Source: Wolf Street, by Wolf Richter
The asset class of Beautiful Machines heads south.
Prices of collector cars fell again, according to the April report by Hagerty, which specializes in insuring vintage automobiles. After a tremendous price surge that peaked in 2015, they’ve been ratcheting their way down ever so slowly. But it adds up after a while.
The “Hagerty Market Rating Index” – which tracks the “heat” of the market – fell 0.33 points to 66.65 in April. The index, which is adjusted for inflation, is now down 7.4% from its all-time high of 71.99 in May 2015. Here are more clues from Hagerty’s report:
The number of owners expressing the belief that the values of their vehicles are rising continues to fall. The number is at its lowest since November 2013 for owners of mainstream vehicles and at its lowest since May 2012 for owners of high-end vehicles.
Expert sentiment dropped for the first time since November. Market observers have cited that many cars with prior auction results have been changing hands for less money than in the past.
Then there is the price-based “Hagerty Market Index.” It fell 1.44 points to 161.06 in April, down 10.8% year-over-year, and down 13.3% from its all-time high in September 2015 (185.86).

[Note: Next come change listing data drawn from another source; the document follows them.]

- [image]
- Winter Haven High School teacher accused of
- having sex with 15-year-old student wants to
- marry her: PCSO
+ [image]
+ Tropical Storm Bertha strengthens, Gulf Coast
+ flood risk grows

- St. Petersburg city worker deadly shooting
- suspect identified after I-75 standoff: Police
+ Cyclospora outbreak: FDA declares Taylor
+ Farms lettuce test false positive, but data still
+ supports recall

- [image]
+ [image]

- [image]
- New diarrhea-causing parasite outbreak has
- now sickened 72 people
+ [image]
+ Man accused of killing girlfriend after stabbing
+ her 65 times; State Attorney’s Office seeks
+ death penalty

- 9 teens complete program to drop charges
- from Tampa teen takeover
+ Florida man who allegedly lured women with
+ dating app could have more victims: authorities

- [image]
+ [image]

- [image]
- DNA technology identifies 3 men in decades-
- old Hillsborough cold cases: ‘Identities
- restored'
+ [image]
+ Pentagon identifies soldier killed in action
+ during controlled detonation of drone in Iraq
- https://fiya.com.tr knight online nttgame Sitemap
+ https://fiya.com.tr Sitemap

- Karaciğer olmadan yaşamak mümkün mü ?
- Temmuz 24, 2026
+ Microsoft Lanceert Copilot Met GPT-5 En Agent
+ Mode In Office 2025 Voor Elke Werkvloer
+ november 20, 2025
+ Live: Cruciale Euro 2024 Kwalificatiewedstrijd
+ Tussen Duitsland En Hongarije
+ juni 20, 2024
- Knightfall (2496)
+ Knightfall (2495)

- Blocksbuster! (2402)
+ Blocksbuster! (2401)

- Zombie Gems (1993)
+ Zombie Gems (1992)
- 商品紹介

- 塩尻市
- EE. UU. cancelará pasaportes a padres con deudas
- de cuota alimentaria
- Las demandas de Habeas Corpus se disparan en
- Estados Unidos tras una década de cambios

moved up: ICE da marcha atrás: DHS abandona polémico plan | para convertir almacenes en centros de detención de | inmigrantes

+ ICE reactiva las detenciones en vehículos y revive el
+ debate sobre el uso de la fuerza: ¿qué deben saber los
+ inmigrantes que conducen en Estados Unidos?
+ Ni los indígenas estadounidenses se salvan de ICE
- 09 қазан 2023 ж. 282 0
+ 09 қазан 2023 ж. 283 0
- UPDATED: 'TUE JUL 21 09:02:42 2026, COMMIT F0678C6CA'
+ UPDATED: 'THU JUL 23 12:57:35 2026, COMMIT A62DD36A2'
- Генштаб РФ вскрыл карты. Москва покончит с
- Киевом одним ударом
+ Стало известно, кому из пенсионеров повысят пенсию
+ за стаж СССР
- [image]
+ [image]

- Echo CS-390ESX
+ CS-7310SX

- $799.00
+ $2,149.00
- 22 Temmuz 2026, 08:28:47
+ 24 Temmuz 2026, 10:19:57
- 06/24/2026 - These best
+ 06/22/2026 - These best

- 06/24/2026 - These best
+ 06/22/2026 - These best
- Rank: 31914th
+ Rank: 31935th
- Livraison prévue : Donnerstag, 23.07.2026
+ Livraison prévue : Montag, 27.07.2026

The Hagerty Market Index, which is adjusted for inflation and is based on changes in dollars and volume of the market, fell about 20% during the Great Recession, then surged 75% on an inflation-adjusted basis to its peak in September 2015. Since then, it has been heading back down. It has now fallen nearly 25 points from its peak, exceeding its point decline during the Financial Crisis:
The data includes the results from the collectible automobile auction on Amelia Island off the coast of Florida on March 10-12. The auction had been hyped with the usual fanfare to stir up the animal spirits’ desire for beautiful machines.